■ To do
What is needed is an exact copy of the records, with the images left out.

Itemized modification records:
════════════════

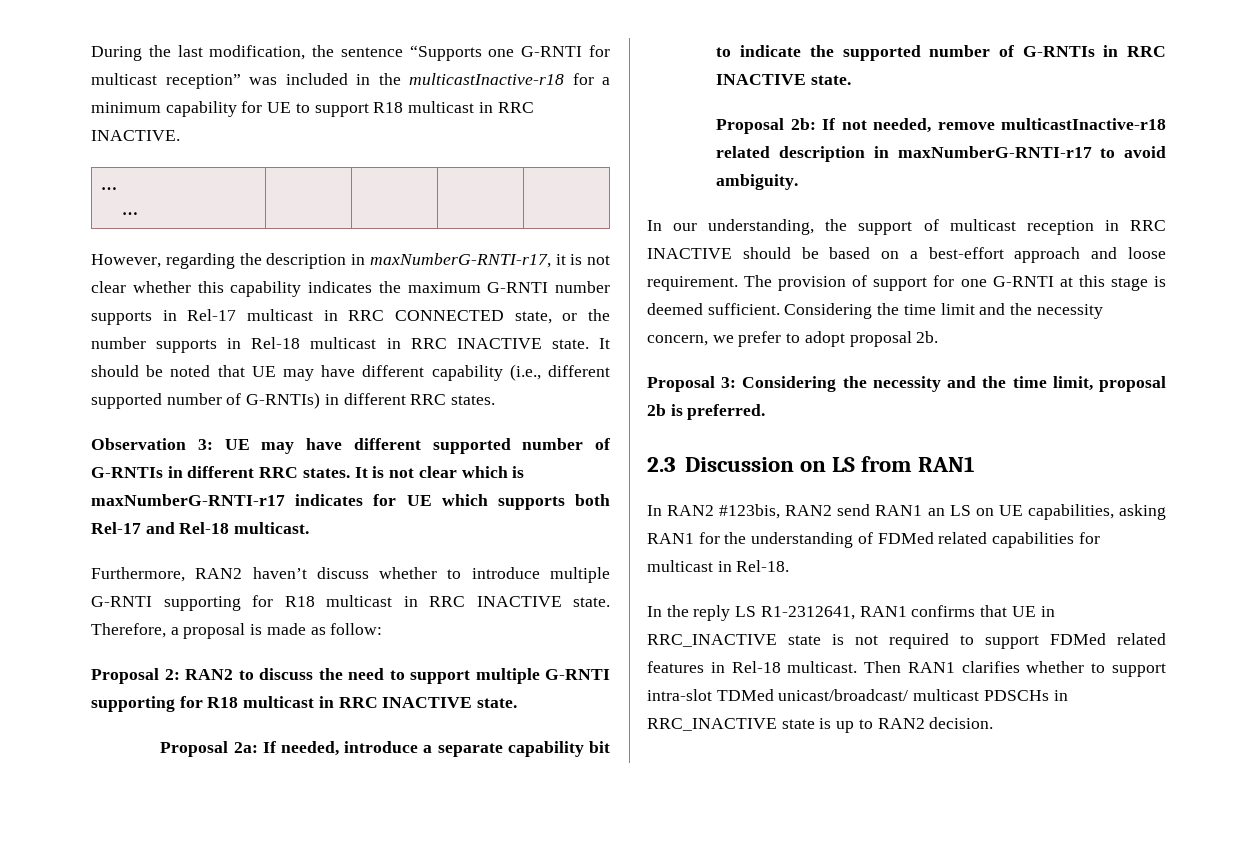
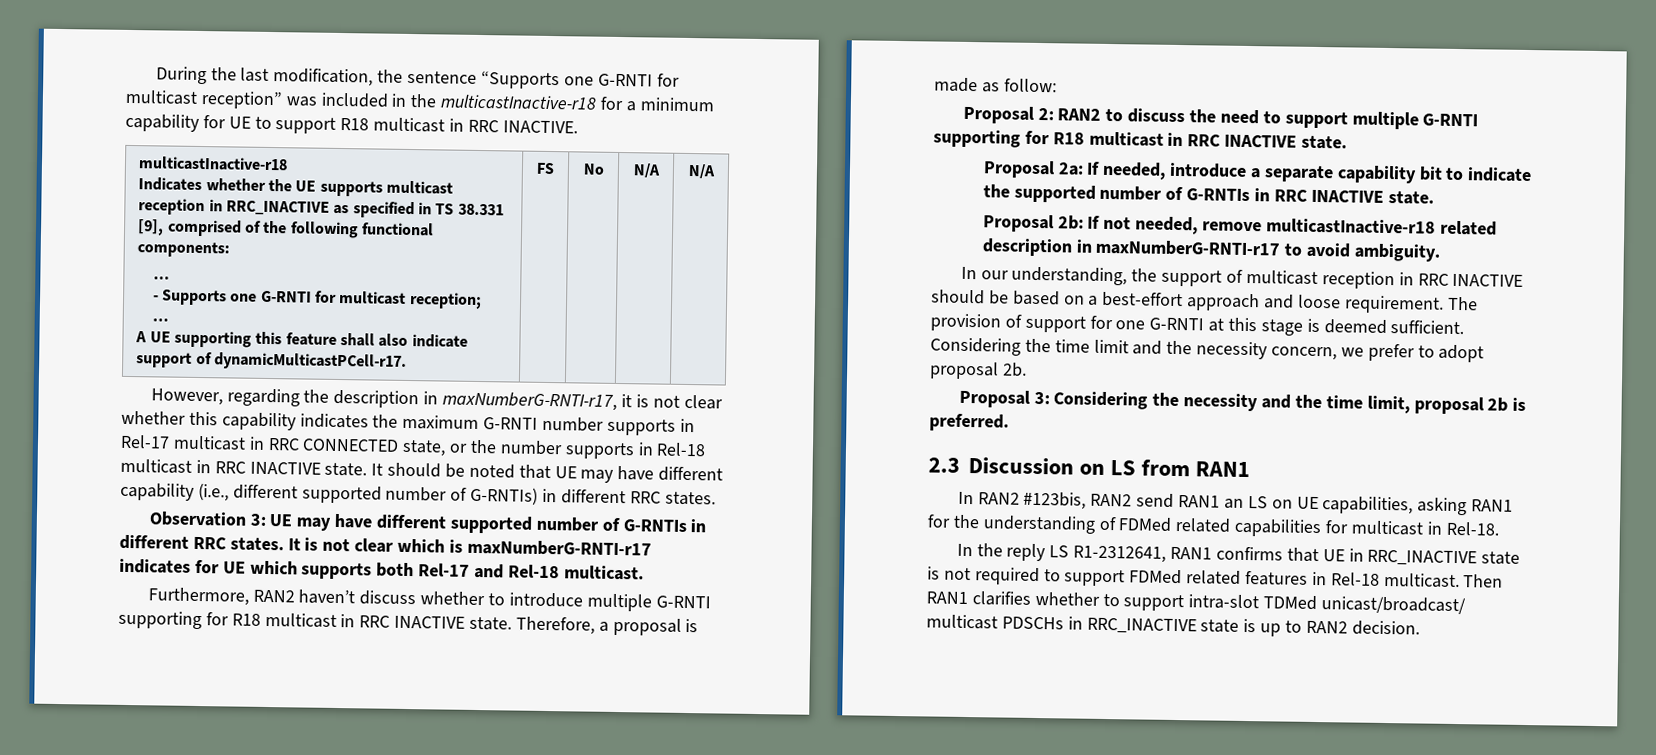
  During the last modification, the sentence “Supports one G-RNTI for multicast reception” was included in the multicastInactive-r18 for a minimum capability for UE to support R18 multicast in RRC INACTIVE.
+ multicastInactive-r18
+ Indicates whether the UE supports multicast reception in RRC_INACTIVE as specified in TS 38.331 [9], comprised of the following functional components:
  …
+ - Supports one G-RNTI for multicast reception;
  …
+ A UE supporting this feature shall also indicate support of dynamicMulticastPCell-r17. | FS | No | N/A | N/A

════════════════

■ Response
  During the last modification, the sentence “Supports one G-RNTI for multicast reception” was included in the multicastInactive-r18 for a minimum capability for UE to support R18 multicast in RRC INACTIVE.
+ multicastInactive-r18
+ Indicates whether the UE supports multicast reception in RRC_INACTIVE as specified in TS 38.331 [9], comprised of the following functional components:
  …
+ - Supports one G-RNTI for multicast reception;
  …
+ A UE supporting this feature shall also indicate support of dynamicMulticastPCell-r17. | FS | No | N/A | N/A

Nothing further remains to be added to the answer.